The EU Regulation on Orphan Medicinal Products has been successful in attracting investment to the development of therapies for life-threatening or debilitating diseases for millions of people who previously lacked satisfactory treatment options. Although over 2,000 orphan designations and roughly 200 orphan medicines have been authorised since 1999, there remain issues with national-level pricing and reimbursement decisions that prevent patients from accessing treatments. Many patients have also received treatments that are intended to treat or cure a different disease through off-label use.

22% of people with rare diseases could not get, in 2019, the treatments they needed because it was not available where they live.

12% of people with rare diseases could not get, in 2019, the treatments they needed because they could not pay for it.

1/3 of people with rare diseases have never received a treatment directly linked to their rare disease, because it does not exist.

94% of rare diseases don’t have a specific treatment

“EURORDIS was a huge source of support in our advocacy throughout the process which led to the European Medicines Agency giving a positive opinion for a treatment for AKU. The EURORDIS Summer School in June 2011 was a particular highlight as it opened my mind to the whole regulatory process and helped define our strategy ”

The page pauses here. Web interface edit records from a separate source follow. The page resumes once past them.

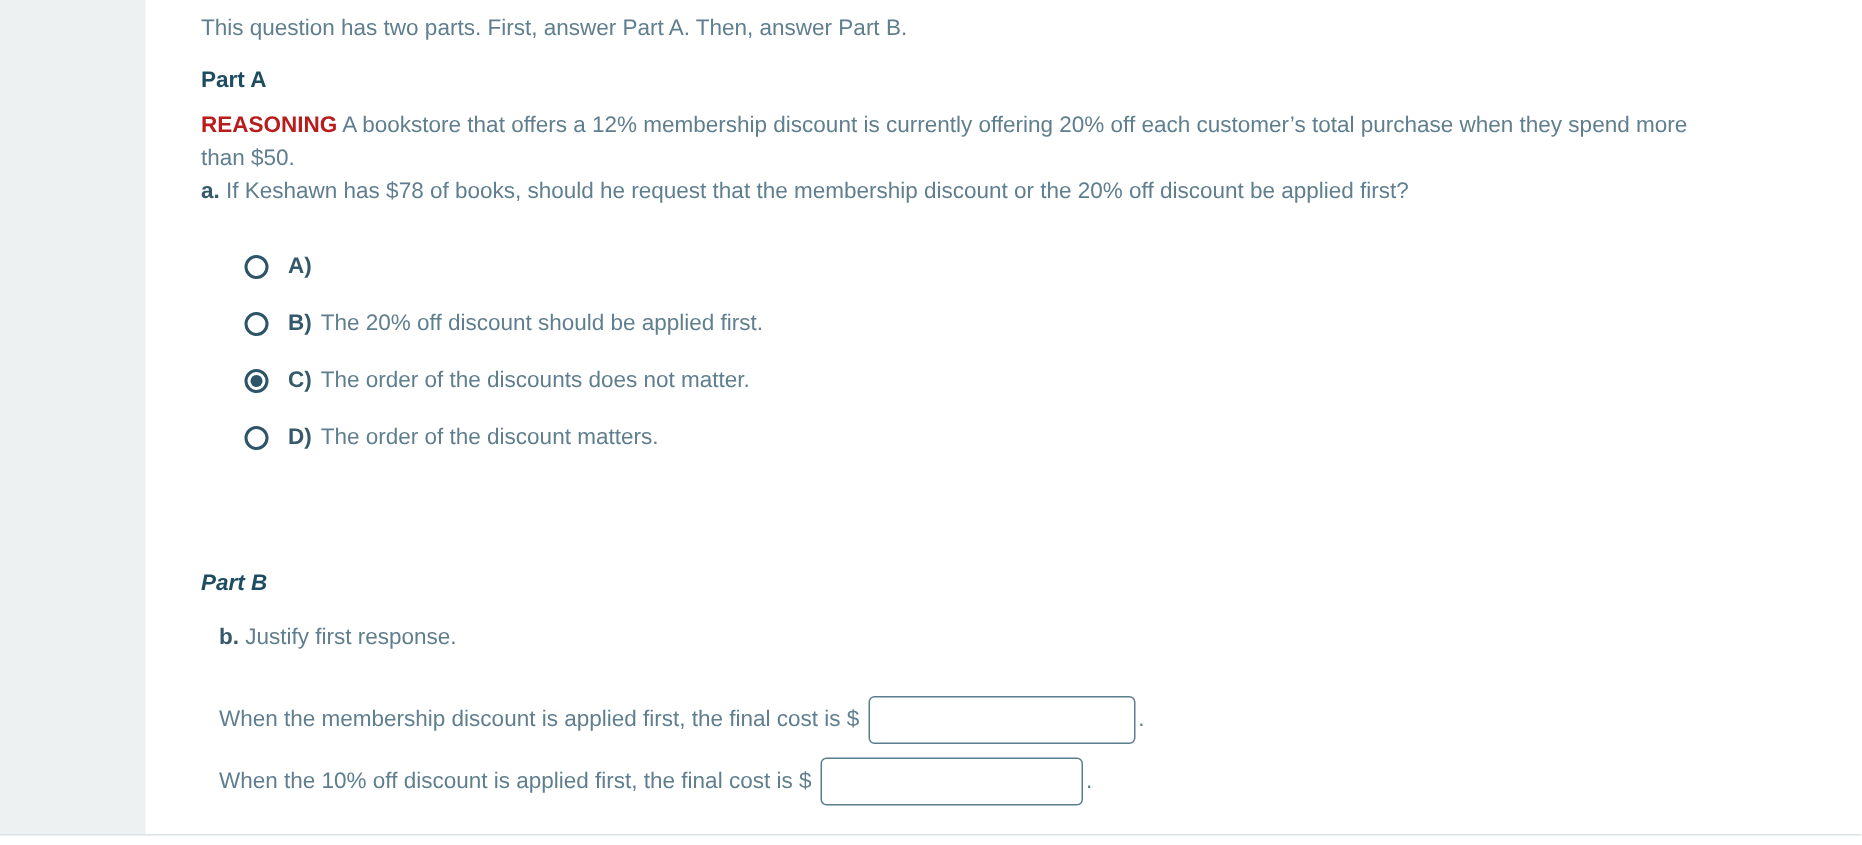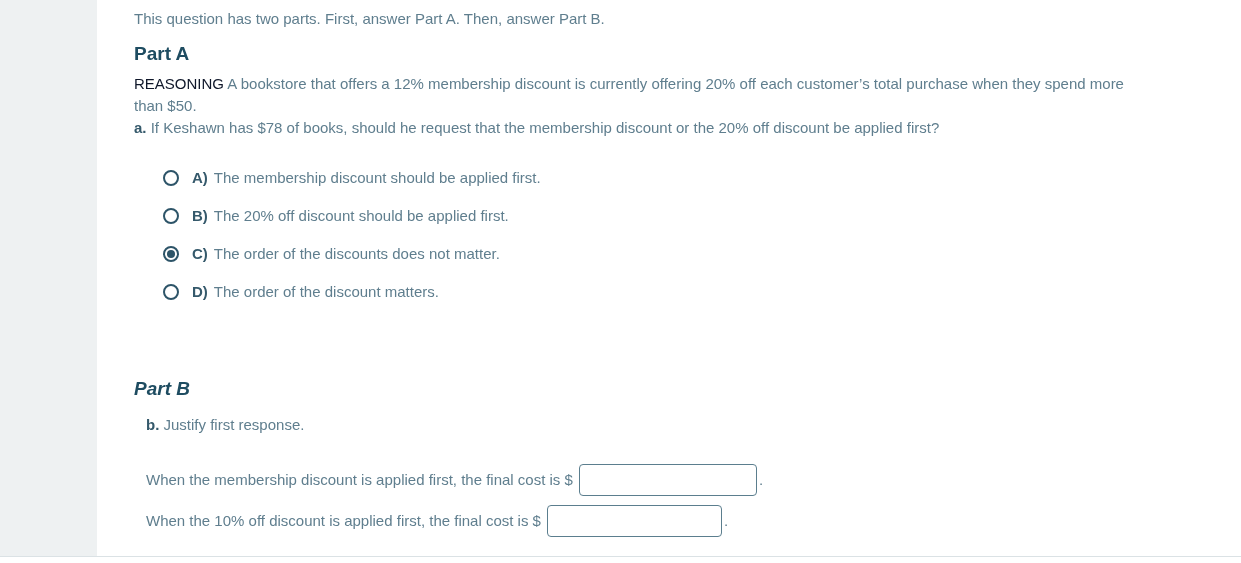"Part A" .part-heading { font-size: 19px -> 15px }
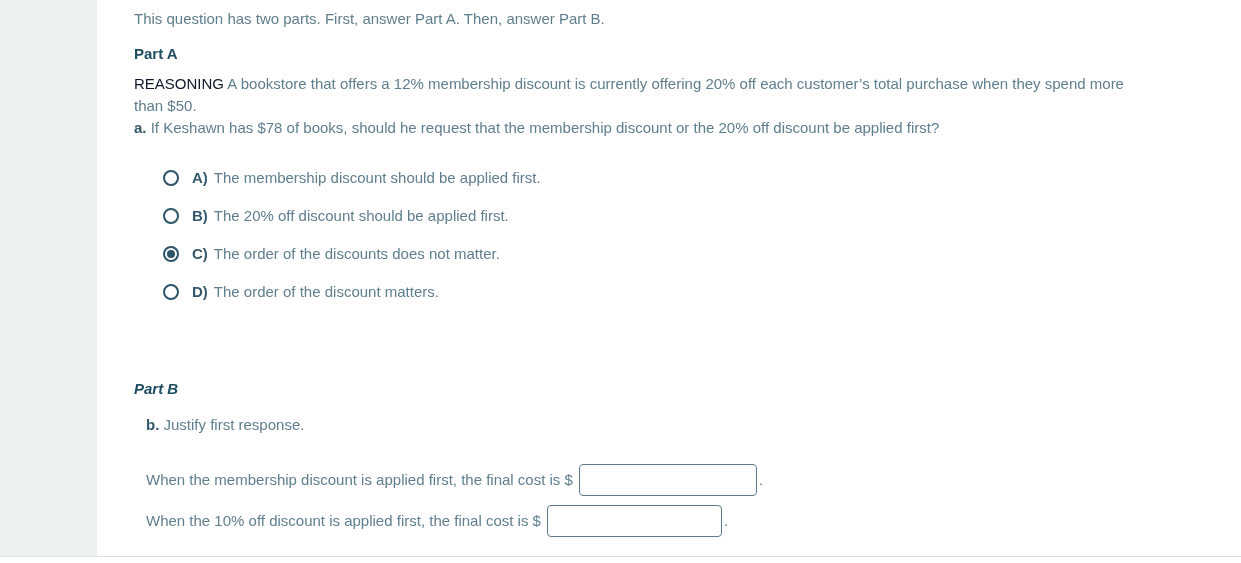"REASONING" .reasoning-label { color: #0f172a -> #b91c1c; font-weight: normal -> bold }
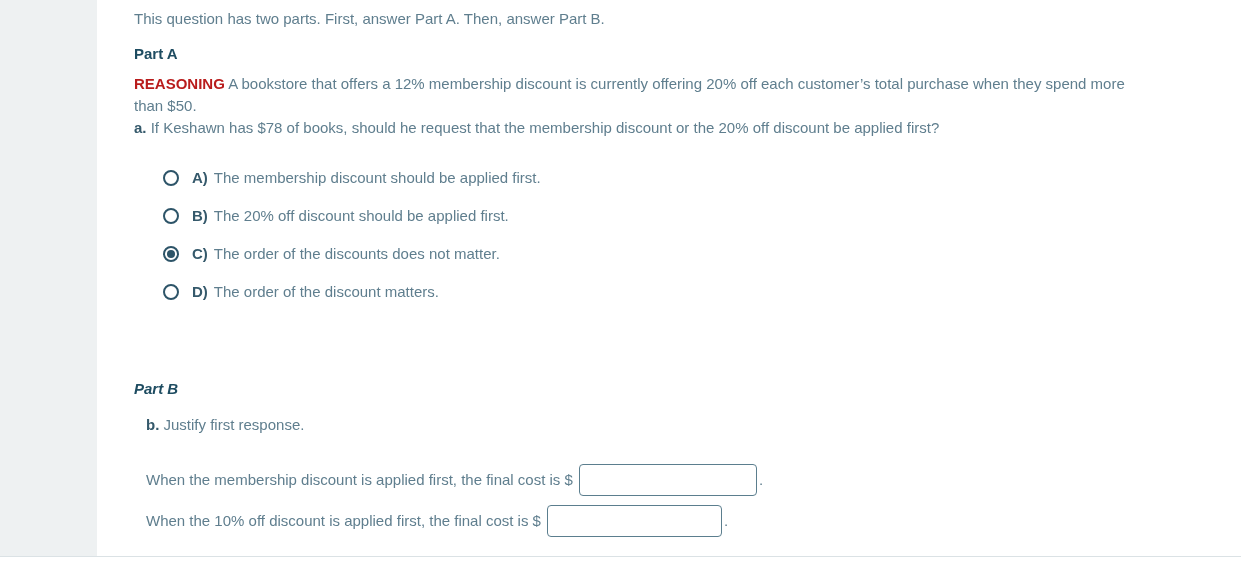"The membership discount should be" span.opt-text { html: <span>The membership discount should be applied first.</span> -> none }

Nick Sireau, Chair & CEO, AKU Society

EURORDIS Objectives in Treatments

EURORDIS aims to create a research, development, and delivery ecosystem for rare disease therapies in Europe that is co-designed by both the public and private sectors. This ecosystem must remain concerted for success, and tailored approaches to care, research, and treatment may be required for diseases that have historically been neglected or for whom curative treatments have not yet materialised. We are committed to working towards the faster uptake of new technologies and the adaptation of decision-making processes to make treatments available, accessible, and affordable for all rare disease patients, no matter where they live.

When it comes to treatments for rare diseases, our key objectives are:


Ensure accessible treatments: people with rare diseases, no matter where they live, should easily get the help they need.


Promote affordable treatments: those living with a rare disease should be able to access crucial interventions without facing financial hardships.


Maintain consistent availability of treatments: ongoing care requires the reliable presence of necessary interventions.


Prioritise treatment effectiveness: interventions should not only exist but also deliver meaningful improvements in health outcomes.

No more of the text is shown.